Photo Credit: ©Mercy Ships / Debra Bell
Dr. Bullock states that the most fulfilling part of his job is “being able to deliver high levels of care to people that have little access to dental care of any kind, because it provides vision to people of how dental care can positively impact a community.” He adds, “I cannot describe the satisfaction of being able to heal the poorest of the poor at the highest of standards. God has blessed me with a very unique skill set that can improve people’s lives and I feel duty bound to use these skills to the best of my abilities.”

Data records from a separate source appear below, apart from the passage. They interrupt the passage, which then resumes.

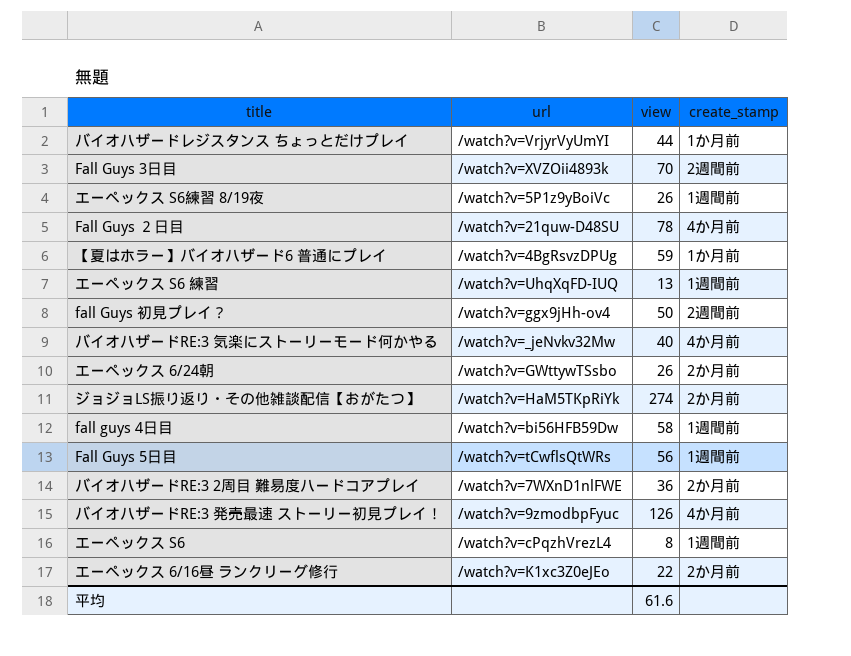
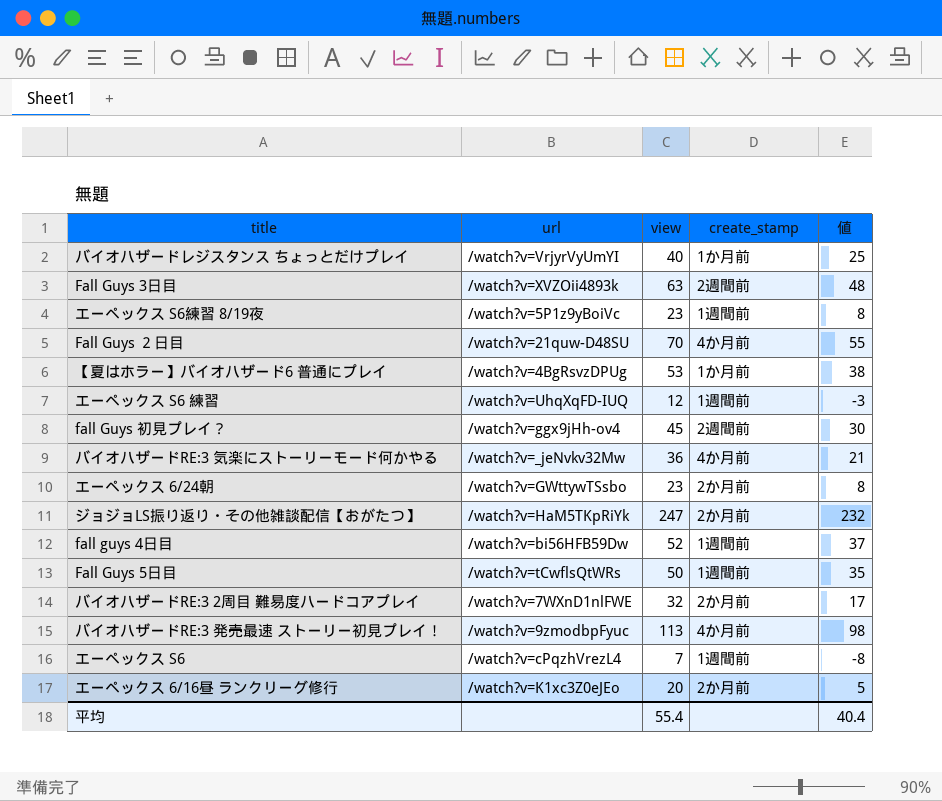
column 値 | formula: none -> [view] - 15
バイオハザードレジスタンス ちょっとだけプレイ | view: 44 -> 40
Fall Guys 3日目 | view: 70 -> 63
エーペックス S6練習 8/19夜 | view: 26 -> 23
Fall Guys ２日目 | view: 78 -> 70
【夏はホラー】バイオハザード6 普通にプレイ | view: 59 -> 53
エーペックス S6 練習 | view: 13 -> 12
fall Guys 初見プレイ？ | view: 50 -> 45
バイオハザードRE:3 気楽にストーリーモード何かやる | view: 40 -> 36
エーペックス 6/24朝 | view: 26 -> 23
ジョジョLS振り返り・その他雑談配信【おがたつ】 | view: 274 -> 247
fall guys 4日目 | view: 58 -> 52
Fall Guys 5日目 | view: 56 -> 50
バイオハザードRE:3 2周目 難易度ハードコアプレイ | view: 36 -> 32
バイオハザードRE:3 発売最速 ストーリー初見プレイ！ | view: 126 -> 113
エーペックス S6 | view: 8 -> 7
エーペックス 6/16昼 ランクリーグ修行 | view: 22 -> 20
平均 | view: 61.6 -> 55.4

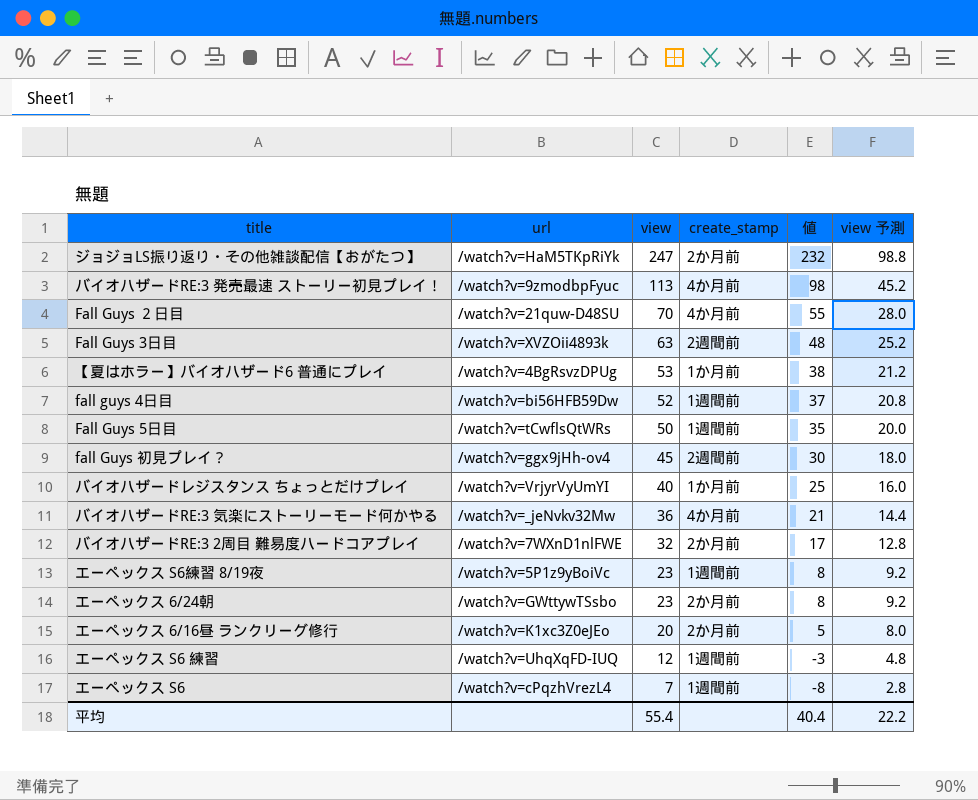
row order: none -> view descending
column view 予測 | formula: none -> [view] * 0.4

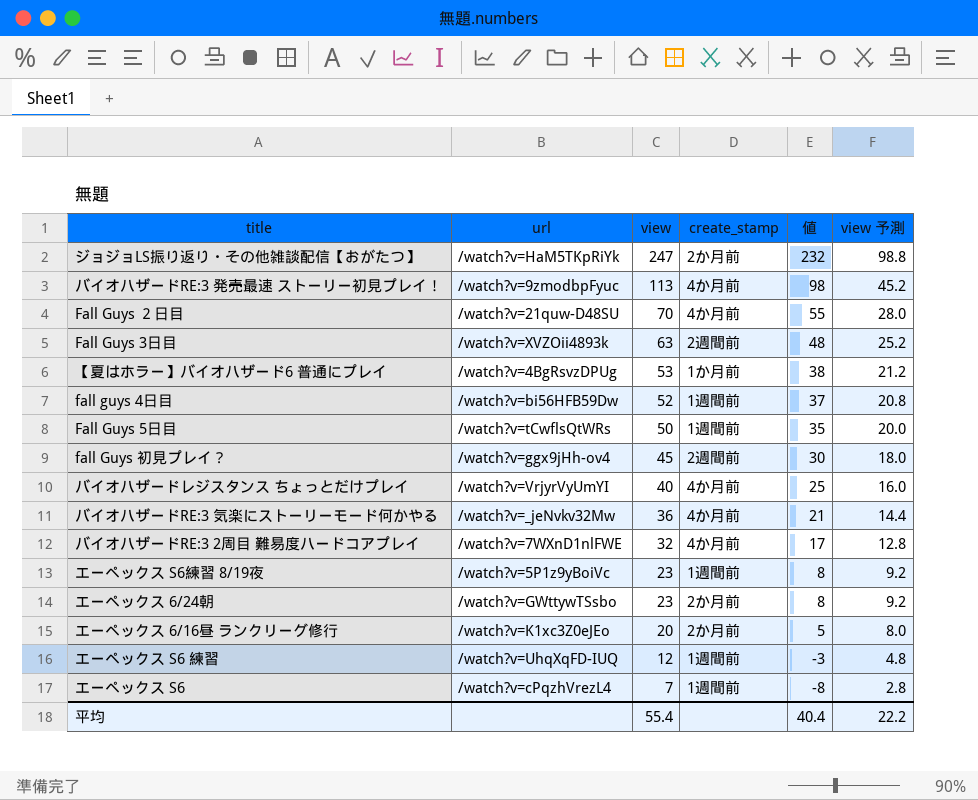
バイオハザードレジスタンス ちょっとだけプレイ | create_stamp: 1か月前 -> 4か月前
バイオハザードRE:3 2周目 難易度ハードコアプレイ | create_stamp: 2か月前 -> 4か月前

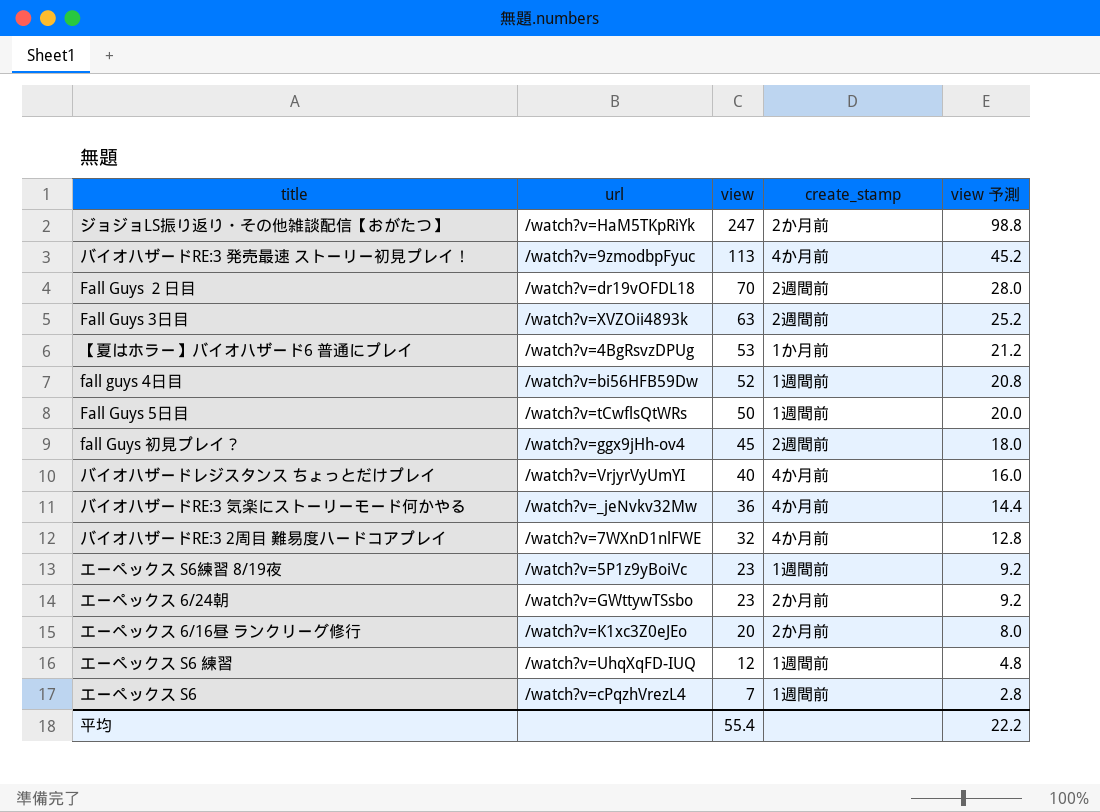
column 値 | formula: [view] - 15 -> none
Fall Guys ２日目 | url: /watch?v=21quw-D48SU -> /watch?v=dr19vOFDL18
Fall Guys ２日目 | create_stamp: 4か月前 -> 2週間前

In summing up the importance of the organization and its mission, Dr. Bullock states, “Mercy Ships serves as a reminder to the developed world that there are still people in the world untouched by modern medicine. Equally important, it shows that we are not helpless in the fight against human suffering, but through cooperation, our technologies can be used to make the world a better place.”
Mercy Ships: By the Numbers
- 67,000+ life-changing operations such as cleft lip and palate repair, cataract removal, orthopaedic procedures, facial reconstruction and obstetric fistula repair.
- 572,000: number of treated patients in village clinics, with over 305,000 dental procedures performed on 119,000 dental patients.
- 5,800: number of local health-care teachers trained by the organization who have in turn trained many others.
- Trained over 32,100 local professionals in their area of expertise (anesthesiology, midwifery, sterilization, orthopaedic and reconstructive surgery, leadership)
- Taught over 164,000 local people in basic health care.
- 1,100: completed community development projects focusing on water and sanitation, education, infrastructure development and agriculture.